The key to explaining it is to start with the topic: creative agenda. Which is not the product of play, but rather the process. Therefore the issue of "hey! we made a story!" is immediately removed from the conversation. I've found that people are perfectly able to understand the point once that's established.

That's also why I am not pleased by the recent enthusiasm about Story Before, Story Now, Story After, because it holds Story as an equivalent term for all three. Whereas the Before and After terms are expressly concerned with product, and Story Now is expressly concerned with process - specifically the priorities of the human process, i.e., not merely some "when someone accumulates 10 black tokens, the GM initiates the Climax scene" mechanic. I only posed those two other terms as dysfunctional failures of Story Now, which may be snooty and biased of me, but maybe it would have been better to stay with that - and the historically observable fact that attempts at either are not particularly successful - than to indulge David's bandwagon for what is merely an unrealized ideal at this time.

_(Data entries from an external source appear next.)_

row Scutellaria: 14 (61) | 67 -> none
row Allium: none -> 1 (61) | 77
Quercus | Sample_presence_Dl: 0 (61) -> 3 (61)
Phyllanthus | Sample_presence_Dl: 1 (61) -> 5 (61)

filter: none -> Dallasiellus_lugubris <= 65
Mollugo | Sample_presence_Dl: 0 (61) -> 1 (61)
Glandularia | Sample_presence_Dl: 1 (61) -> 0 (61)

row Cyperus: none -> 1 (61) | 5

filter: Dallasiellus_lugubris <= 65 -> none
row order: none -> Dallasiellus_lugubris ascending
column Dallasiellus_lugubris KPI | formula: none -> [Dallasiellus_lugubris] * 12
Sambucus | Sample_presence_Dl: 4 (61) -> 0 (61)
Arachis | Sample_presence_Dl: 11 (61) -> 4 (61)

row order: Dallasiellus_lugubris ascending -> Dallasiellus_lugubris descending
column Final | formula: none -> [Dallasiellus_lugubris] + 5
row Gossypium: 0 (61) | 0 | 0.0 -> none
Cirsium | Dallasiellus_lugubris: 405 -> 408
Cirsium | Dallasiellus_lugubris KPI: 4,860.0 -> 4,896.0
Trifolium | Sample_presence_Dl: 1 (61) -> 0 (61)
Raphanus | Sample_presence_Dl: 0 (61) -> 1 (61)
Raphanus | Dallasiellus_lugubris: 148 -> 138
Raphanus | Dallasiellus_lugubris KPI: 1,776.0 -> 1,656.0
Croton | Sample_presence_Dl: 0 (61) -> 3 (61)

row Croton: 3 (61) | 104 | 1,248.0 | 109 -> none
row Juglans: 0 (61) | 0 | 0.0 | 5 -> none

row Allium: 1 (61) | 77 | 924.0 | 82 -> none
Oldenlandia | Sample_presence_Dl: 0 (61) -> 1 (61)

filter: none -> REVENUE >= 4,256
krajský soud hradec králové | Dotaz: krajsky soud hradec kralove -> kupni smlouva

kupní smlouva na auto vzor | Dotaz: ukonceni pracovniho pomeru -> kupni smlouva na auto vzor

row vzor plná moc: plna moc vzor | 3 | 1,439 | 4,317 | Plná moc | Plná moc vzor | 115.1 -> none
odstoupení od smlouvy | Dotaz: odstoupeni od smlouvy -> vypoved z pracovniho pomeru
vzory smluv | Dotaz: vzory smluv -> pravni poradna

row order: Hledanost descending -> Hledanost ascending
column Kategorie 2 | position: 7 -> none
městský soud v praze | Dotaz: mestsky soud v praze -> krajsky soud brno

Bluntly, I no longer care about whether the technical and historical way we've talked about it here is clear to anyone, ever, with or without being a gamer, or any other qualifiers. I'm working on the post-Forge wiki right now, and one of its primary features is that initial text of each entry is in plain language, period. You have no idea how happy I will be once the actual Forge discussions of most of the terms become referential library stacks, of interest only to those who'd like to know the history of how we got to the ordinary, plain, and clear material in the wiki. The Glossary was provisional back in 2004, and as of this minute, it is obsolete, obsolete, obsolete. So wrangling over what term in it is or isn't clear without that plain-talk introduction to it, is gone from my mind.

Best, Ron

Marshall Burns

One think that made this issue click for me is that, in a certain brand of RtD play exemplified in various ways by Spirit of the Century, Fiasco, and kill puppies for satan, a story gets generated during play, but it is frontloaded by system, chargen, and other prep to the point that the participants don't actually address premise themselves. It's model trains, basically; by the time you're starting the actual play, the track has been set up, and playing consists of enjoying the model trains run properly. That's the distinction that the theory makes between this type of play and Story Now.

Gordon C. Landis

Hey, how 'bout that: Ron's point is (no surprise) key. A functional Story Before/After is just a totally different kind of beast than Story Now.  I can imagine lots of useful stuff growing from Before/After, but it is the absence of clearly establishing just how distinct they would be from Story Now that bothered me the most about the initial post.

I'll look forward to plain-talk - developing a degree of skill with old technical terms makes them familiar, but by no means preferred.